FSE2025

SemBIC: Semantic-Aware Identification of Bug-Inducing Commits

Xiao Chen, Hengcheng Zhu, Jialun Cao, Ming Wen, Shing-Chi Cheung

1 citation

Abstract

Debugging can be much facilitated if one can identify the evolution commit that introduced the bug leading to a detected failure (aka. bug-inducing commit, BIC). Although one may, in theory, locate BICs by executing the detected failing test on various historical commit versions, it is impractical when the test cannot be executed on some of those versions. On the other hand, existing static techniques often assume the availability of additional information such as patches and bug reports, or the applicability of predefined heuristics like commit chronology. However, these approaches are ineffective when such assumptions do not hold, which are often the case in practice.
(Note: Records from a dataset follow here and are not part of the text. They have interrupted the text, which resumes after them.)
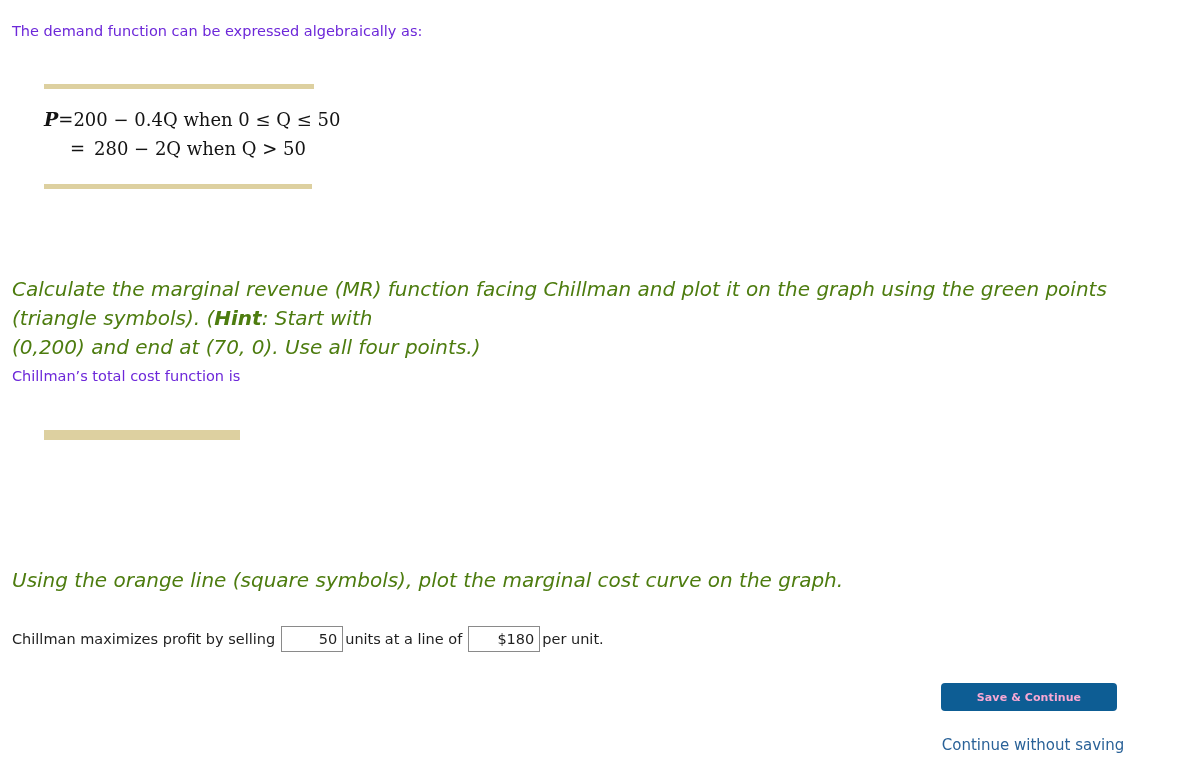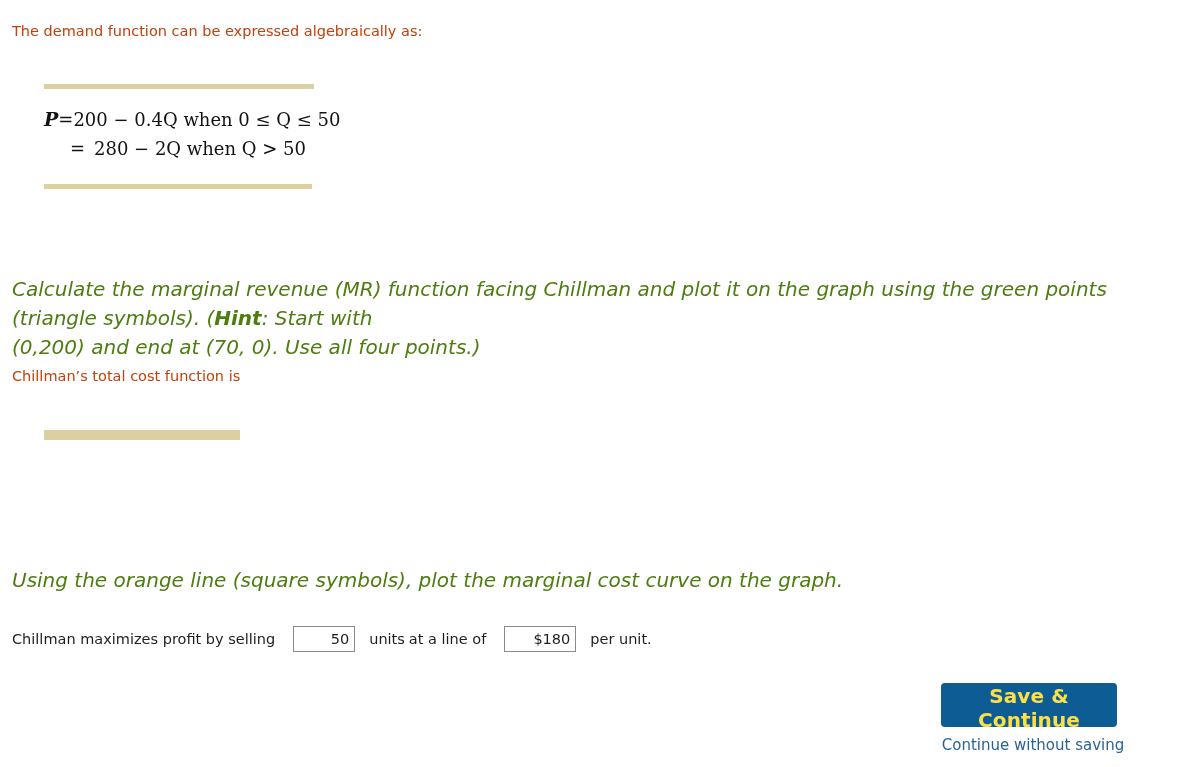--- a/index.html
+++ b/index.html
@@ -26,7 +26,7 @@
   .body-text {
     font-size: 14.5px;
     line-height: 20px;
-    color: #c2410c;
+    color: #6d28d9;
   }
   .italic-text {
     font-style: italic;

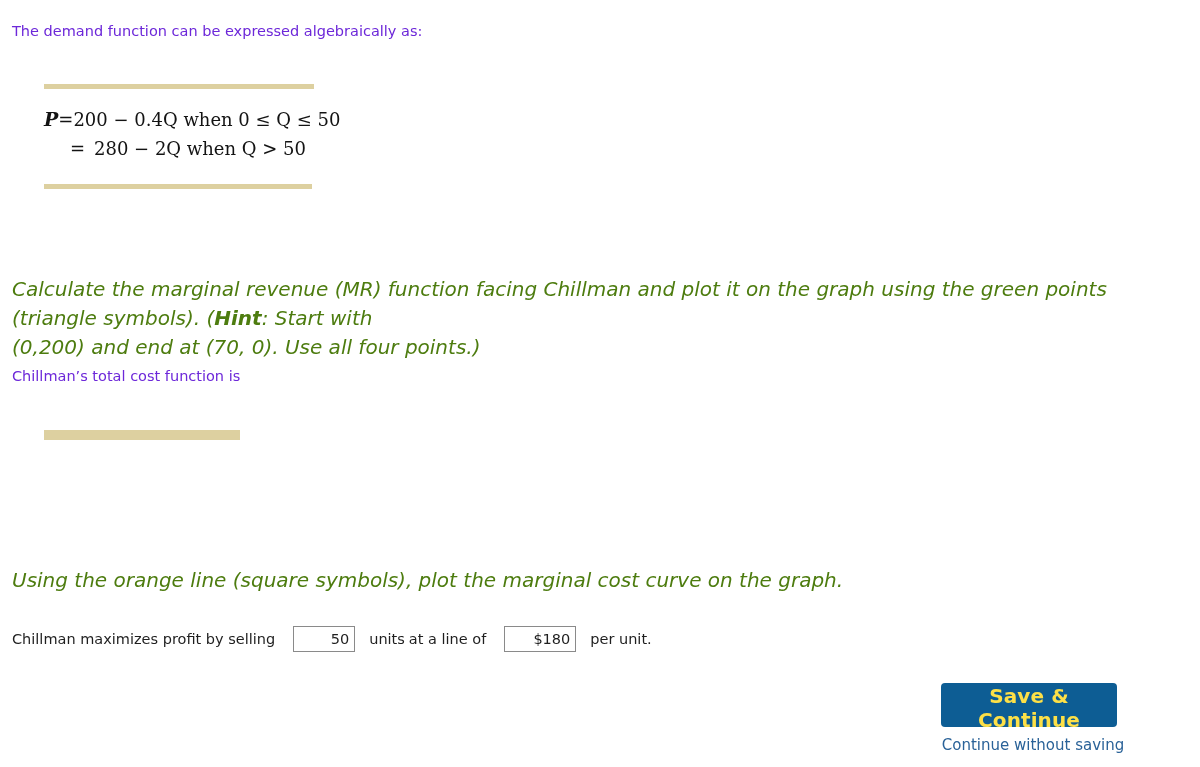--- a/index.html
+++ b/index.html
@@ -162,7 +162,7 @@
     text-align: right;
     padding: 0 5px 0 4px;
     box-sizing: border-box;
-    margin: 0 14px;
+    margin: 0 2px;
     outline: none;
   }
   #units-input { width: 62px; }

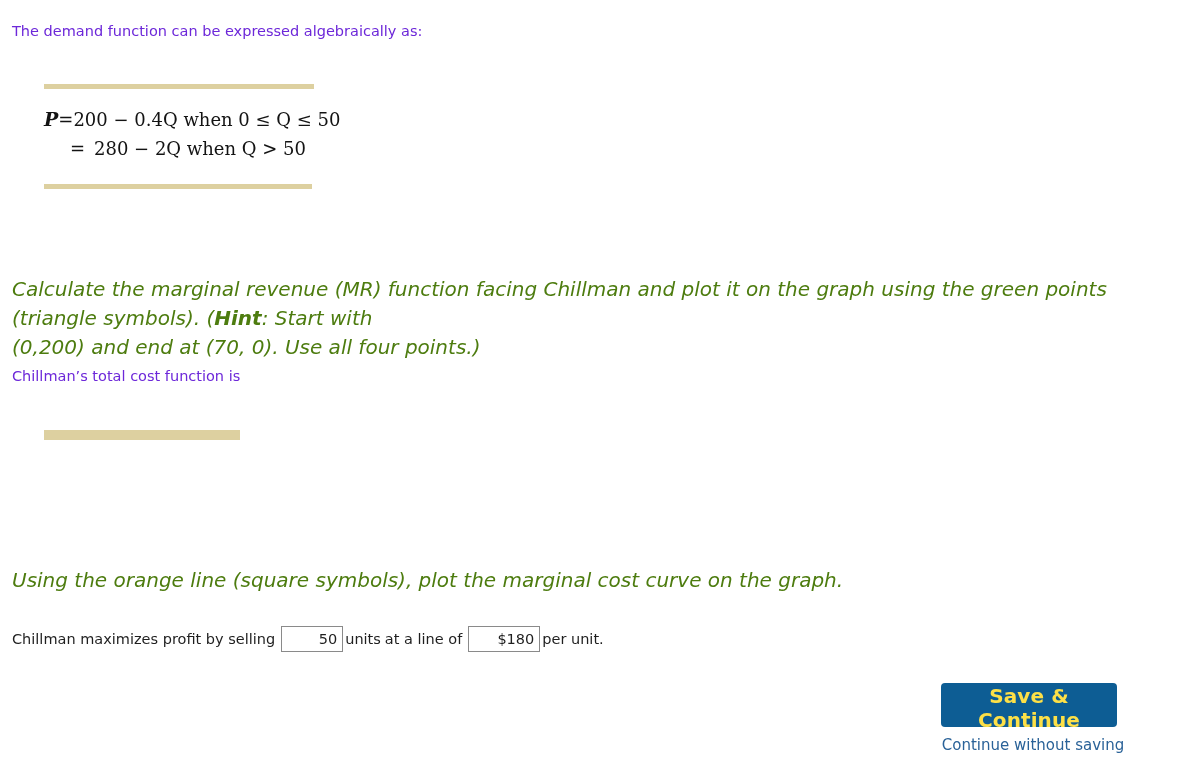--- a/index.html
+++ b/index.html
@@ -175,12 +175,12 @@
     left: 941px;
     top: 683px;
     width: 176px;
-    height: 44px;
+    height: 28px;
     background: #0d5d94;
     border: none;
     border-radius: 4px;
-    color: #fde047;
-    font-size: 20px;
+    color: #f9a8d4;
+    font-size: 11px;
     font-weight: bold;
     font-family: "DejaVu Sans", "Liberation Sans", sans-serif;
     cursor: pointer;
To address these limitations, we propose SEMBIC to identify the BIC of a bug by statically tracking the semantic changes in the execution path prescribed by the failing test across successive historical commit versions. Our insight is that the greater the semantic changes a commit introduces concerning the failing execution path of a target bug, the more likely it is to be the BIC. To distill semantic changes relevant to the failure, we focus on three fine-grained semantic properties. We evaluate the performance of SEMBIC on a benchmark containing 199 real-world bugs from 12 open-source projects. We found that SEMBIC can identify BICs with high accuracy – it ranks the BIC as top 1 for 88 out of 199 bugs, and achieves an MRR of 0.520, outperforming the state-of-the-art technique by 29.4% and 13.6%, respectively.